In recent weeks protests have convulsed hundreds of cities across the United States and the world. These protests have forced consideration of neglected social and spiritual wounds, revealing the unaddressed pain and grief which now pours through the gaping holes of superficial justice. News media and social media have flashed up moments from these protests, some that escalated into violence and mayhem and others that offered extended moments of peaceful demonstration.
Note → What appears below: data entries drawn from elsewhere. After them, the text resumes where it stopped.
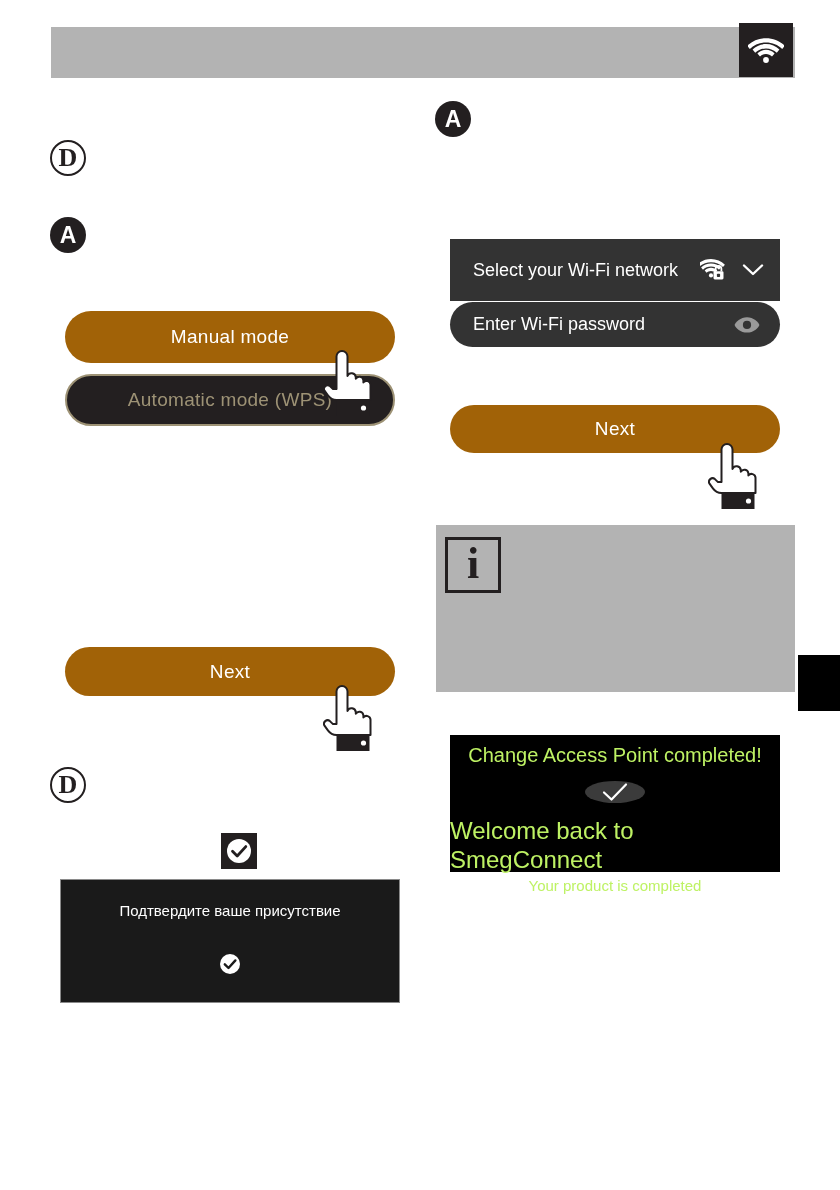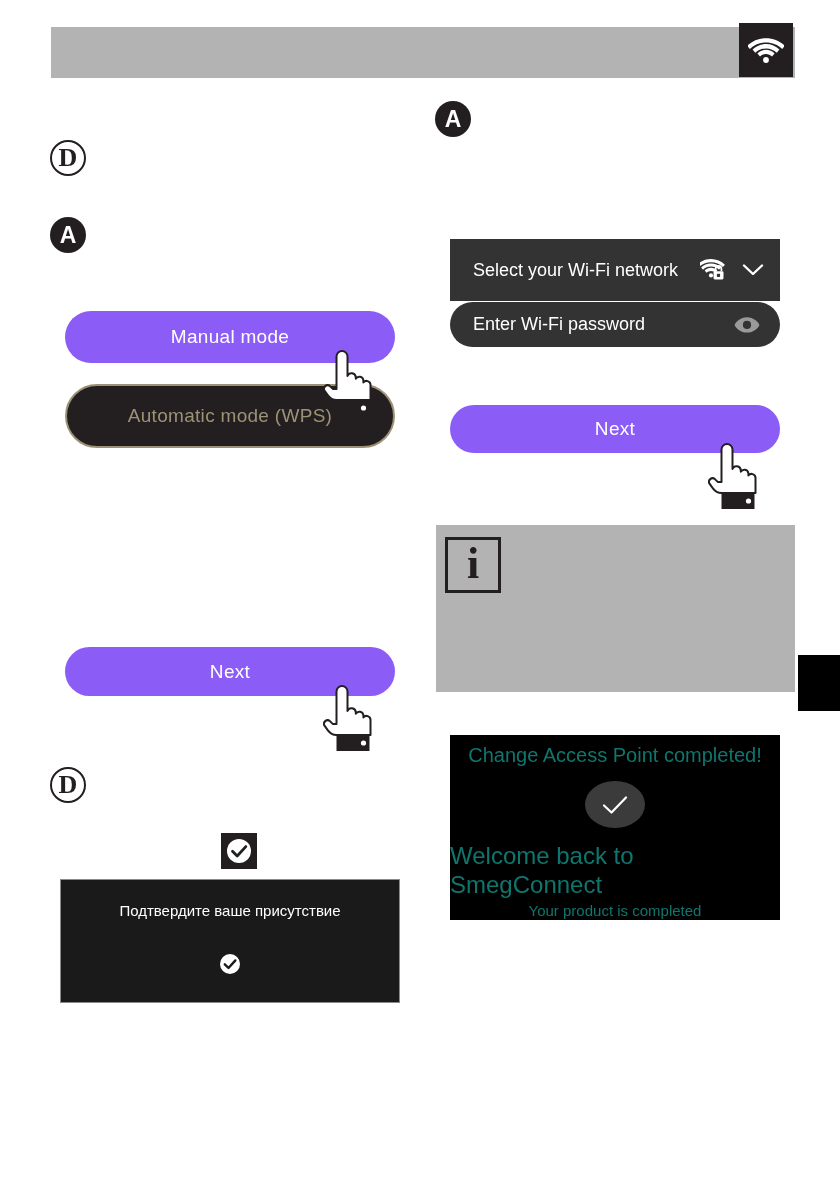"Manual mode" .pill.tan { background: #8b5cf6 -> #a16207 }
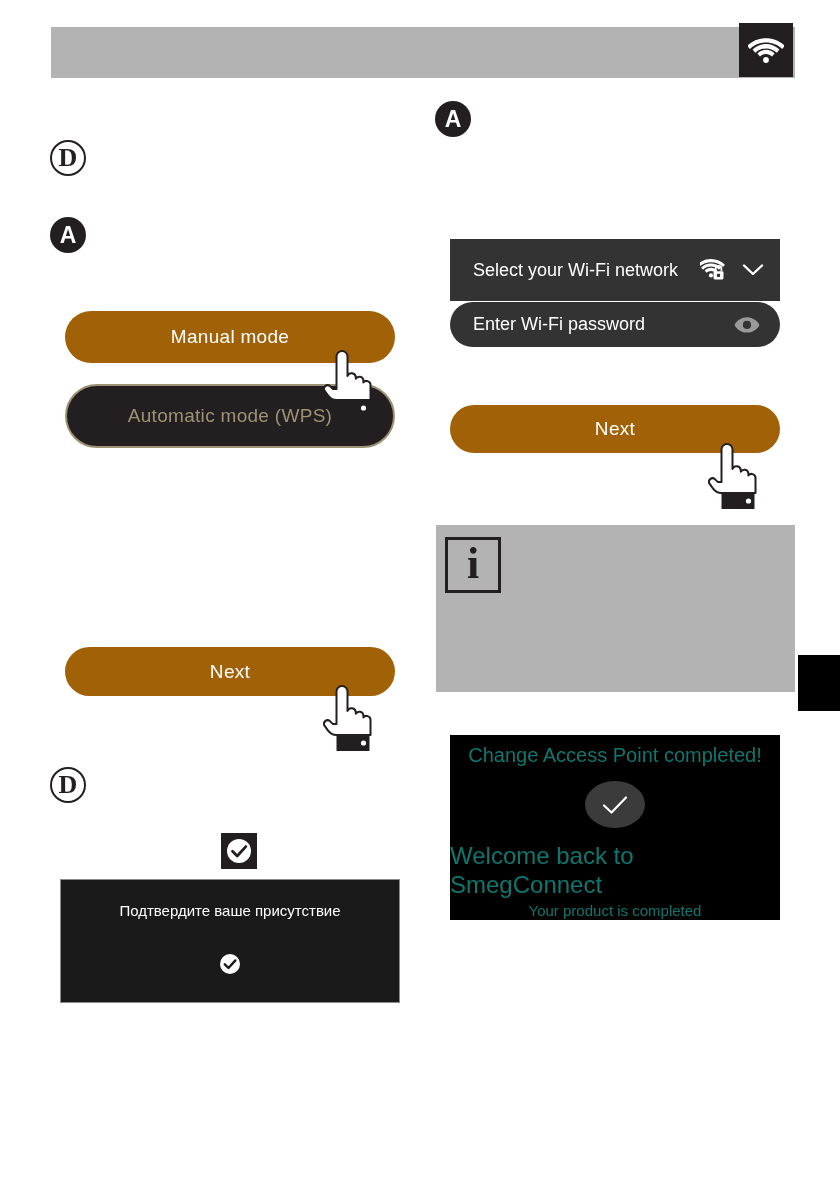"Automatic mode (WPS)" .btn-auto { height: 64px -> 52px; top: 384px -> 374px }
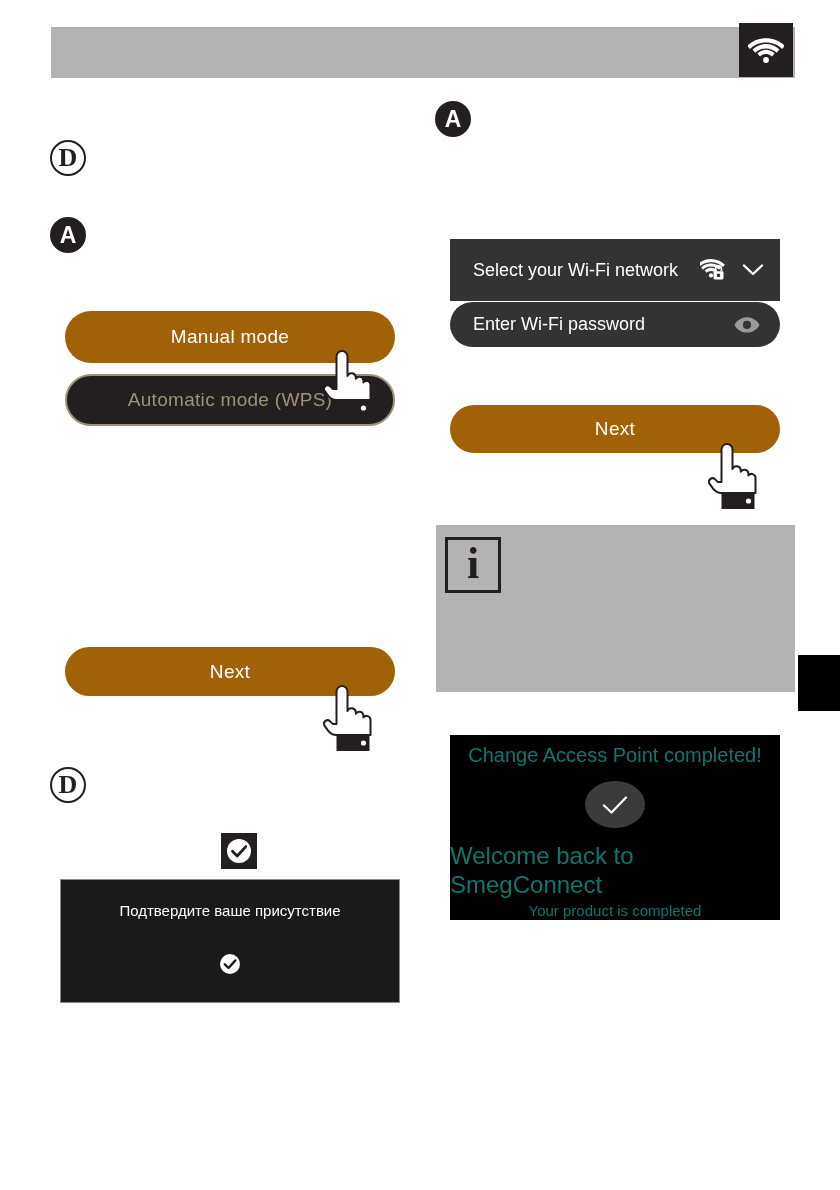"Change Access Point completed!" .success-panel { color: #0f766e -> #bef264; height: 185px -> 137px }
If you’ve watched videos of the protestors, and especially if you have participated in a protest yourself, it is difficult to forget the sound of a collective group of perfect strangers shouting in unison:

“No justice, no peace!”

“I can’t breathe.”

“Black Lives Matter.”

“[Expletive] the police.”

But the one that haunts me the most is the thundering of a thousand voices crying out,

“George Floyd, say his name! Breonna Taylor, say her name!”

Naming versus Knowing

I remember the moment when I first felt the visceral pang of loss. I was brushing my teeth one summer morning, my head just barely taller than the bathroom sink counter, when I was informed that my great-grandmother had passed away. My faint memories of her include her radiant smile, her hair parted down the middle and pulled back into a bun like so many other Korean women of her generation, and the moments when she mischievously slipped me small green rectangular pieces of paper when my mother wasn’t looking. She had lived a long life, yet that piece of news shocked me into a feeling I had not previously experienced, at least to that degree – sorrow and fear compounded by helplessness.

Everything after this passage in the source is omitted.